(Stored records)
-- Opening Marker --

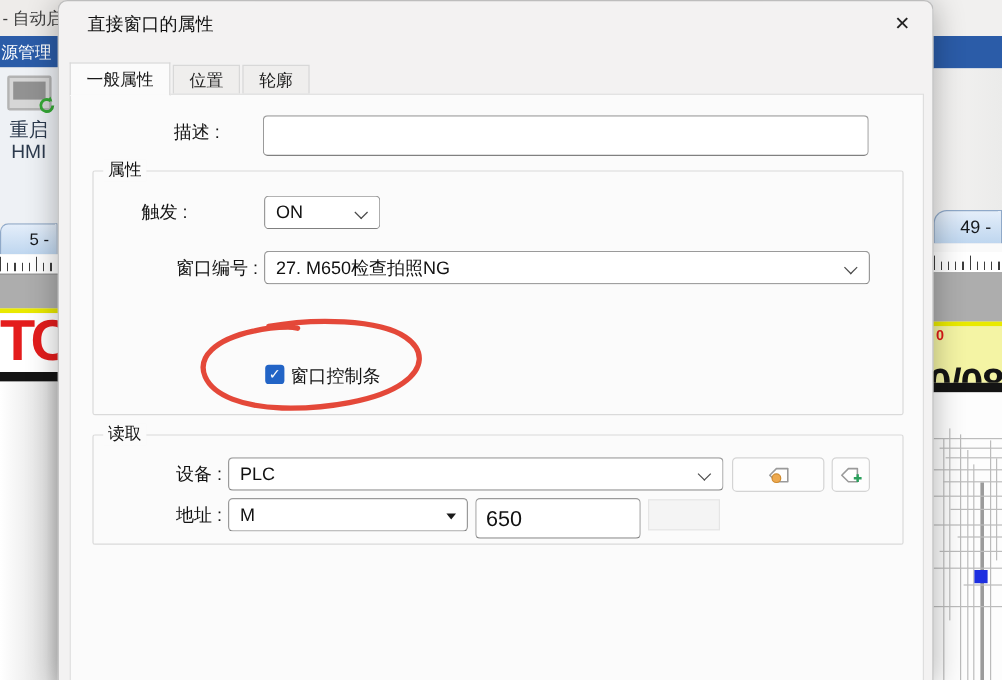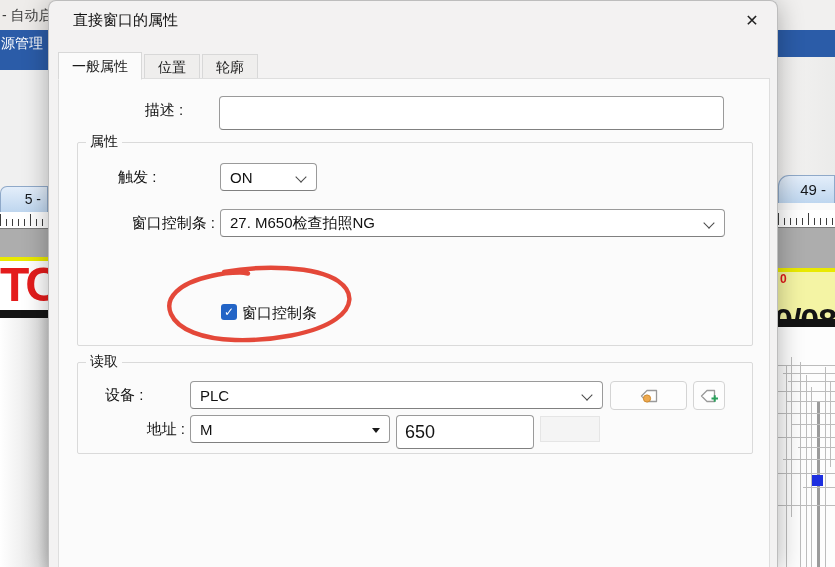--- a/index.html
+++ b/index.html
@@ -4,21 +4,21 @@
 <style>
   * { box-sizing: border-box; margin: 0; padding: 0; }
   html,body { width:835px; height:567px; }
   body { font-family: "Liberation Sans","DejaVu Sans",sans-serif; background:#f0f0f0; overflow:hidden; }
   .screen { position:relative; width:835px; height:567px; overflow:hidden; background:#f0f0f0; }
   .abs { position:absolute; }
 
   
   .bg-titlebar-left { left:0; top:0; width:53px; height:30px; background:#eeecea; overflow:hidden; }
   .bg-titlebar-left span { position:absolute; left:2px; top:7px; font-size:14px; color:#3c3c3c; white-space:nowrap; }
-  .ribbon-left { left:0; top:30px; width:48px; height:40px; background:#2b5ca8; overflow:hidden; }
+  .ribbon-left { left:0; top:30px; width:48px; height:26px; background:#2b5ca8; overflow:hidden; }
   .ribbon-left span { position:absolute; left:1px; top:5px; font-size:14px; color:#fff; white-space:nowrap; }
   .panel-left { left:0; top:57px; width:48px; height:129px; background:#eef1f5; }
   .monitor { position:absolute; left:6px; top:6px; width:37px; height:29px; background:#d6d6d6; border:2px solid #b3b3b3; border-radius:2px; }
   .monitor .scr { position:absolute; left:3px; top:3px; right:3px; height:15px; background:#929292; }
   .monitor .refresh { position:absolute; right:-6px; bottom:-6px; }
   .panel-left .l1 { position:absolute; left:0; top:41px; width:100%; text-align:center; font-size:16px; color:#2c3a4d; }
   .panel-left .l2 { position:absolute; left:0; top:62px; width:100%; text-align:center; font-size:16px; color:#2c3a4d; }
   .ruler-tab { background:linear-gradient(#e4eefa,#bed6ef); border:1px solid #8fa9c9; border-bottom:none; overflow:hidden; font-size:14px; color:#15181c; }
   .tab-left { left:0; top:186px; width:48px; height:26px; border-top-left-radius:7px; }
   .tab-left span { position:absolute; right:6px; top:4px; }
@@ -86,20 +86,31 @@
 <body>
 
 <div class="screen">
 
   <div class="abs bg-titlebar-left">
     <span>- 自动启</span>
   </div>
   <div class="abs ribbon-left">
     <span>源管理</span>
   </div>
+  <div class="abs panel-left">
+    <div class="monitor">
+      <div class="scr"></div>
+      <svg class="refresh" width="16" height="16" viewBox="0 0 16 16">
+        <path d="M13 8 a5 5 0 1 1 -1.8-3.9" fill="none" stroke="#35a835" stroke-width="2.4"></path>
+        <path d="M11 0.5 L12.6 4.6 L8.4 4.0 Z" fill="#35a835"></path>
+      </svg>
+    </div>
+    <div class="l1">重启</div>
+    <div class="l2">HMI</div>
+  </div>
   <div class="abs ruler-tab tab-left">
     <span>5 -</span>
   </div>
   <div class="abs ruler ruler-left">
     <div class="t1"></div>
     <div class="t2"></div>
   </div>
   <div class="abs gray-left"></div>
   <div class="abs yellow-left"></div>
   <div class="abs logo-left">
@@ -168,36 +179,36 @@
 
       <div class="group" style="left:18px;top:63px;width:676px;height:204px">
         <div class="legend">属性</div>
 
         <div class="lbl" style="left:40px;top:25px;width:97px;text-align:left">触发 :</div>
         <div class="combo" style="left:142px;top:20px;width:97px;height:28px">
           <span>ON</span>
           <span class="chev"></span>
         </div>
 
-        <div class="lbl" style="left:12px;top:71px;width:125px;text-align:right">窗口控制条 :</div>
+        <div class="lbl" style="left:12px;top:71px;width:125px;text-align:right">窗口编号 :</div>
         <div class="combo" style="left:142px;top:66px;width:505px;height:28px">
           <span>27. M650检查拍照NG</span>
           <span class="chev"></span>
         </div>
 
         <div class="checkbox" style="left:143px;top:161px">
           <span>✓</span>
         </div>
         <div class="lbl" style="left:164px;top:161px">窗口控制条</div>
       </div>
 
       <div class="group" style="left:18px;top:283px;width:676px;height:92px">
         <div class="legend">读取</div>
 
-        <div class="lbl" style="left:27px;top:23px;width:80px;">设备 :</div>
+        <div class="lbl" style="left:27px;top:23px;width:80px;text-align:right">设备 :</div>
         <div class="combo" style="left:112px;top:18px;width:413px;height:28px">
           <span>PLC</span>
           <span class="chev"></span>
         </div>
         <div class="icon-btn" style="left:532px;top:18px;width:77px;height:29px">
           <svg width="22" height="18" viewBox="0 0 22 18">
             <path d="M3.5 9 L9 3.5 H18.5 V14.5 H9 Z" fill="#fff" stroke="#9a9a9a" stroke-width="1.3" stroke-linejoin="round"></path>
             <circle cx="9" cy="11.5" r="3.6" fill="#eda94f" stroke="#cf8a2e"></circle>
           </svg>
         </div>

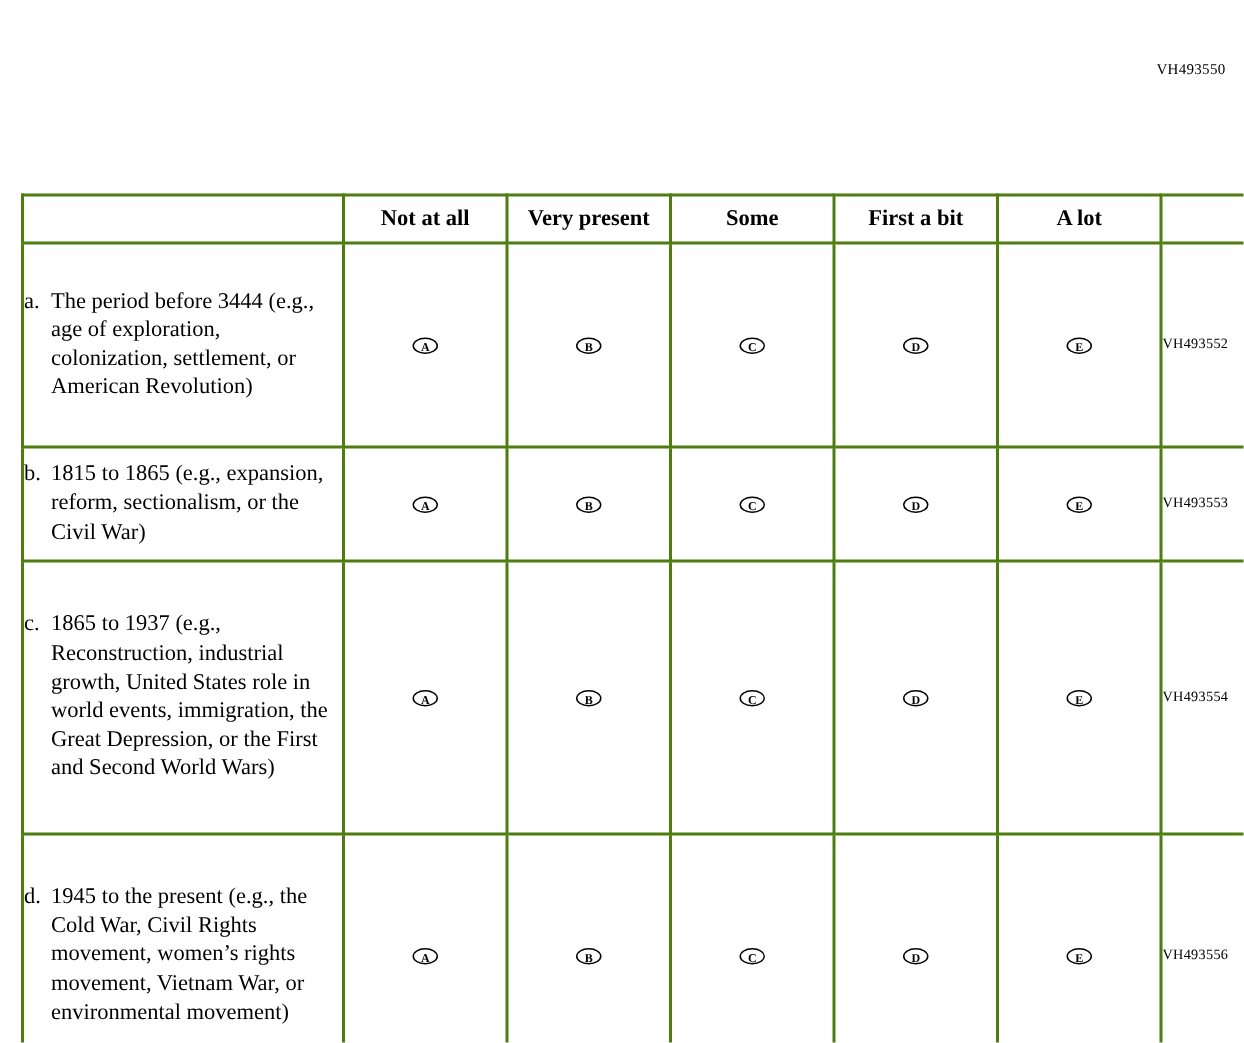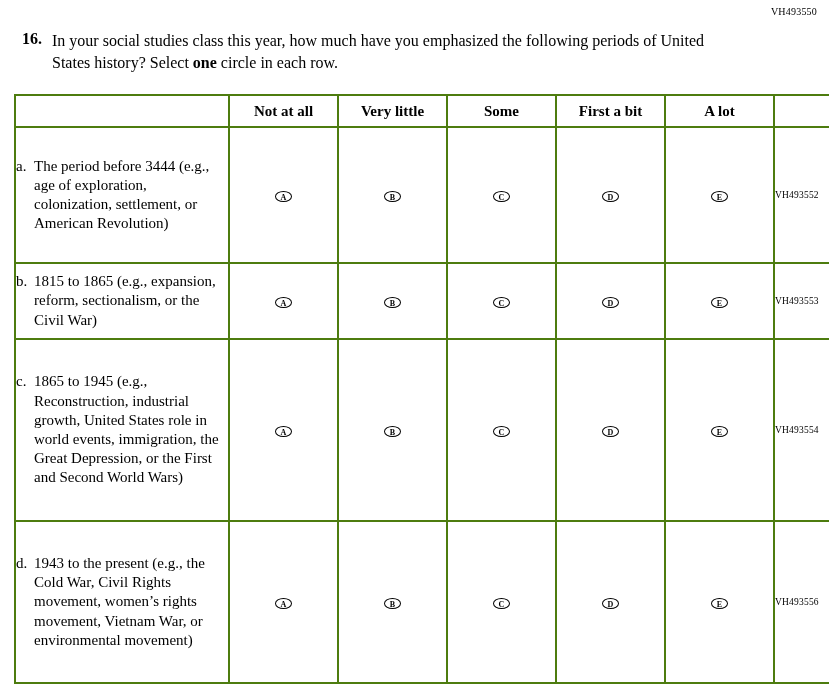--- a/index.html
+++ b/index.html
@@ -13,20 +13,21 @@
     font-family: "Liberation Serif", serif;
     color: #000000;
     position: relative;
     overflow: hidden;
   }
   .page {
     position: relative;
     width: 829px;
     height: 492px;
     box-sizing: border-box;
+    margin-top: 35px;
   }
   .corner-id {
     position: absolute;
     top: 6px;
     right: 12px;
     font-family: "Liberation Serif", serif;
     font-size: 10px;
     letter-spacing: 0.2px;
   }
   .question-block {
@@ -126,31 +127,27 @@
   tr.row-c td { height: 180px; }
   tr.row-d td { height: 160px; }
 </style>
 </head>
 <body>
 
 <div class="page">
 
   <div class="corner-id">VH493550</div>
 
-  <div class="question-block">
-    <div class="q-number">16.</div>
-    <div class="q-text"><span>In your social studies class this year, how much have you emphasized the following periods of United States history? Select </span><span class="emph">one</span><span> circle in each row.</span></div>
-  </div>
 
   <table class="matrix">
     <thead>
       <tr>
         <th class="col-stem"></th>
         <th class="col-opt">Not at all</th>
-        <th class="col-opt">Very little</th>
+        <th class="col-opt">Very present</th>
         <th class="col-opt">Some</th>
         <th class="col-opt">First a bit</th>
         <th class="col-opt">A lot</th>
         <th class="col-id"></th>
       </tr>
     </thead>
     <tbody>
 
       <tr class="row-a">
         <td class="stem">
@@ -179,36 +176,36 @@
         <td class="opt"><span class="bubble">C</span></td>
         <td class="opt"><span class="bubble">D</span></td>
         <td class="opt"><span class="bubble">E</span></td>
         <td class="idcell">VH493553</td>
       </tr>
 
       <tr class="row-c">
         <td class="stem">
           <div class="stem-inner">
             <span class="stem-letter">c.</span>
-            <span class="stem-body">1865 to 1945 (e.g., Reconstruction, industrial growth, United States role in world events, immigration, the Great Depression, or the First and Second World Wars)</span>
+            <span class="stem-body">1865 to 1937 (e.g., Reconstruction, industrial growth, United States role in world events, immigration, the Great Depression, or the First and Second World Wars)</span>
           </div>
         </td>
         <td class="opt"><span class="bubble">A</span></td>
         <td class="opt"><span class="bubble">B</span></td>
         <td class="opt"><span class="bubble">C</span></td>
         <td class="opt"><span class="bubble">D</span></td>
         <td class="opt"><span class="bubble">E</span></td>
         <td class="idcell">VH493554</td>
       </tr>
 
       <tr class="row-d">
         <td class="stem">
           <div class="stem-inner">
             <span class="stem-letter">d.</span>
-            <span class="stem-body">1943 to the present (e.g., the Cold War, Civil Rights movement, women’s rights movement, Vietnam War, or environmental movement)</span>
+            <span class="stem-body">1945 to the present (e.g., the Cold War, Civil Rights movement, women’s rights movement, Vietnam War, or environmental movement)</span>
           </div>
         </td>
         <td class="opt"><span class="bubble">A</span></td>
         <td class="opt"><span class="bubble">B</span></td>
         <td class="opt"><span class="bubble">C</span></td>
         <td class="opt"><span class="bubble">D</span></td>
         <td class="opt"><span class="bubble">E</span></td>
         <td class="idcell">VH493556</td>
       </tr>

-- Closing Marker --

• _WORK TO COMPLETE_
Your copy should match the records word for word, with the pictures removed.

• _RESPONSE BELOW_
--- a/index.html
+++ b/index.html
@@ -4,21 +4,21 @@
 <style>
   * { box-sizing: border-box; margin: 0; padding: 0; }
   html,body { width:835px; height:567px; }
   body { font-family: "Liberation Sans","DejaVu Sans",sans-serif; background:#f0f0f0; overflow:hidden; }
   .screen { position:relative; width:835px; height:567px; overflow:hidden; background:#f0f0f0; }
   .abs { position:absolute; }
 
   
   .bg-titlebar-left { left:0; top:0; width:53px; height:30px; background:#eeecea; overflow:hidden; }
   .bg-titlebar-left span { position:absolute; left:2px; top:7px; font-size:14px; color:#3c3c3c; white-space:nowrap; }
-  .ribbon-left { left:0; top:30px; width:48px; height:40px; background:#2b5ca8; overflow:hidden; }
+  .ribbon-left { left:0; top:30px; width:48px; height:26px; background:#2b5ca8; overflow:hidden; }
   .ribbon-left span { position:absolute; left:1px; top:5px; font-size:14px; color:#fff; white-space:nowrap; }
   .panel-left { left:0; top:57px; width:48px; height:129px; background:#eef1f5; }
   .monitor { position:absolute; left:6px; top:6px; width:37px; height:29px; background:#d6d6d6; border:2px solid #b3b3b3; border-radius:2px; }
   .monitor .scr { position:absolute; left:3px; top:3px; right:3px; height:15px; background:#929292; }
   .monitor .refresh { position:absolute; right:-6px; bottom:-6px; }
   .panel-left .l1 { position:absolute; left:0; top:41px; width:100%; text-align:center; font-size:16px; color:#2c3a4d; }
   .panel-left .l2 { position:absolute; left:0; top:62px; width:100%; text-align:center; font-size:16px; color:#2c3a4d; }
   .ruler-tab { background:linear-gradient(#e4eefa,#bed6ef); border:1px solid #8fa9c9; border-bottom:none; overflow:hidden; font-size:14px; color:#15181c; }
   .tab-left { left:0; top:186px; width:48px; height:26px; border-top-left-radius:7px; }
   .tab-left span { position:absolute; right:6px; top:4px; }
@@ -86,20 +86,31 @@
 <body>
 
 <div class="screen">
 
   <div class="abs bg-titlebar-left">
     <span>- 自动启</span>
   </div>
   <div class="abs ribbon-left">
     <span>源管理</span>
   </div>
+  <div class="abs panel-left">
+    <div class="monitor">
+      <div class="scr"></div>
+      <svg class="refresh" width="16" height="16" viewBox="0 0 16 16">
+        <path d="M13 8 a5 5 0 1 1 -1.8-3.9" fill="none" stroke="#35a835" stroke-width="2.4"></path>
+        <path d="M11 0.5 L12.6 4.6 L8.4 4.0 Z" fill="#35a835"></path>
+      </svg>
+    </div>
+    <div class="l1">重启</div>
+    <div class="l2">HMI</div>
+  </div>
   <div class="abs ruler-tab tab-left">
     <span>5 -</span>
   </div>
   <div class="abs ruler ruler-left">
     <div class="t1"></div>
     <div class="t2"></div>
   </div>
   <div class="abs gray-left"></div>
   <div class="abs yellow-left"></div>
   <div class="abs logo-left">
@@ -168,36 +179,36 @@
 
       <div class="group" style="left:18px;top:63px;width:676px;height:204px">
         <div class="legend">属性</div>
 
         <div class="lbl" style="left:40px;top:25px;width:97px;text-align:left">触发 :</div>
         <div class="combo" style="left:142px;top:20px;width:97px;height:28px">
           <span>ON</span>
           <span class="chev"></span>
         </div>
 
-        <div class="lbl" style="left:12px;top:71px;width:125px;text-align:right">窗口控制条 :</div>
+        <div class="lbl" style="left:12px;top:71px;width:125px;text-align:right">窗口编号 :</div>
         <div class="combo" style="left:142px;top:66px;width:505px;height:28px">
           <span>27. M650检查拍照NG</span>
           <span class="chev"></span>
         </div>
 
         <div class="checkbox" style="left:143px;top:161px">
           <span>✓</span>
         </div>
         <div class="lbl" style="left:164px;top:161px">窗口控制条</div>
       </div>
 
       <div class="group" style="left:18px;top:283px;width:676px;height:92px">
         <div class="legend">读取</div>
 
-        <div class="lbl" style="left:27px;top:23px;width:80px;">设备 :</div>
+        <div class="lbl" style="left:27px;top:23px;width:80px;text-align:right">设备 :</div>
         <div class="combo" style="left:112px;top:18px;width:413px;height:28px">
           <span>PLC</span>
           <span class="chev"></span>
         </div>
         <div class="icon-btn" style="left:532px;top:18px;width:77px;height:29px">
           <svg width="22" height="18" viewBox="0 0 22 18">
             <path d="M3.5 9 L9 3.5 H18.5 V14.5 H9 Z" fill="#fff" stroke="#9a9a9a" stroke-width="1.3" stroke-linejoin="round"></path>
             <circle cx="9" cy="11.5" r="3.6" fill="#eda94f" stroke="#cf8a2e"></circle>
           </svg>
         </div>

--- a/index.html
+++ b/index.html
@@ -13,20 +13,21 @@
     font-family: "Liberation Serif", serif;
     color: #000000;
     position: relative;
     overflow: hidden;
   }
   .page {
     position: relative;
     width: 829px;
     height: 492px;
     box-sizing: border-box;
+    margin-top: 35px;
   }
   .corner-id {
     position: absolute;
     top: 6px;
     right: 12px;
     font-family: "Liberation Serif", serif;
     font-size: 10px;
     letter-spacing: 0.2px;
   }
   .question-block {
@@ -126,31 +127,27 @@
   tr.row-c td { height: 180px; }
   tr.row-d td { height: 160px; }
 </style>
 </head>
 <body>
 
 <div class="page">
 
   <div class="corner-id">VH493550</div>
 
-  <div class="question-block">
-    <div class="q-number">16.</div>
-    <div class="q-text"><span>In your social studies class this year, how much have you emphasized the following periods of United States history? Select </span><span class="emph">one</span><span> circle in each row.</span></div>
-  </div>
 
   <table class="matrix">
     <thead>
       <tr>
         <th class="col-stem"></th>
         <th class="col-opt">Not at all</th>
-        <th class="col-opt">Very little</th>
+        <th class="col-opt">Very present</th>
         <th class="col-opt">Some</th>
         <th class="col-opt">First a bit</th>
         <th class="col-opt">A lot</th>
         <th class="col-id"></th>
       </tr>
     </thead>
     <tbody>
 
       <tr class="row-a">
         <td class="stem">
@@ -179,36 +176,36 @@
         <td class="opt"><span class="bubble">C</span></td>
         <td class="opt"><span class="bubble">D</span></td>
         <td class="opt"><span class="bubble">E</span></td>
         <td class="idcell">VH493553</td>
       </tr>
 
       <tr class="row-c">
         <td class="stem">
           <div class="stem-inner">
             <span class="stem-letter">c.</span>
-            <span class="stem-body">1865 to 1945 (e.g., Reconstruction, industrial growth, United States role in world events, immigration, the Great Depression, or the First and Second World Wars)</span>
+            <span class="stem-body">1865 to 1937 (e.g., Reconstruction, industrial growth, United States role in world events, immigration, the Great Depression, or the First and Second World Wars)</span>
           </div>
         </td>
         <td class="opt"><span class="bubble">A</span></td>
         <td class="opt"><span class="bubble">B</span></td>
         <td class="opt"><span class="bubble">C</span></td>
         <td class="opt"><span class="bubble">D</span></td>
         <td class="opt"><span class="bubble">E</span></td>
         <td class="idcell">VH493554</td>
       </tr>
 
       <tr class="row-d">
         <td class="stem">
           <div class="stem-inner">
             <span class="stem-letter">d.</span>
-            <span class="stem-body">1943 to the present (e.g., the Cold War, Civil Rights movement, women’s rights movement, Vietnam War, or environmental movement)</span>
+            <span class="stem-body">1945 to the present (e.g., the Cold War, Civil Rights movement, women’s rights movement, Vietnam War, or environmental movement)</span>
           </div>
         </td>
         <td class="opt"><span class="bubble">A</span></td>
         <td class="opt"><span class="bubble">B</span></td>
         <td class="opt"><span class="bubble">C</span></td>
         <td class="opt"><span class="bubble">D</span></td>
         <td class="opt"><span class="bubble">E</span></td>
         <td class="idcell">VH493556</td>
       </tr>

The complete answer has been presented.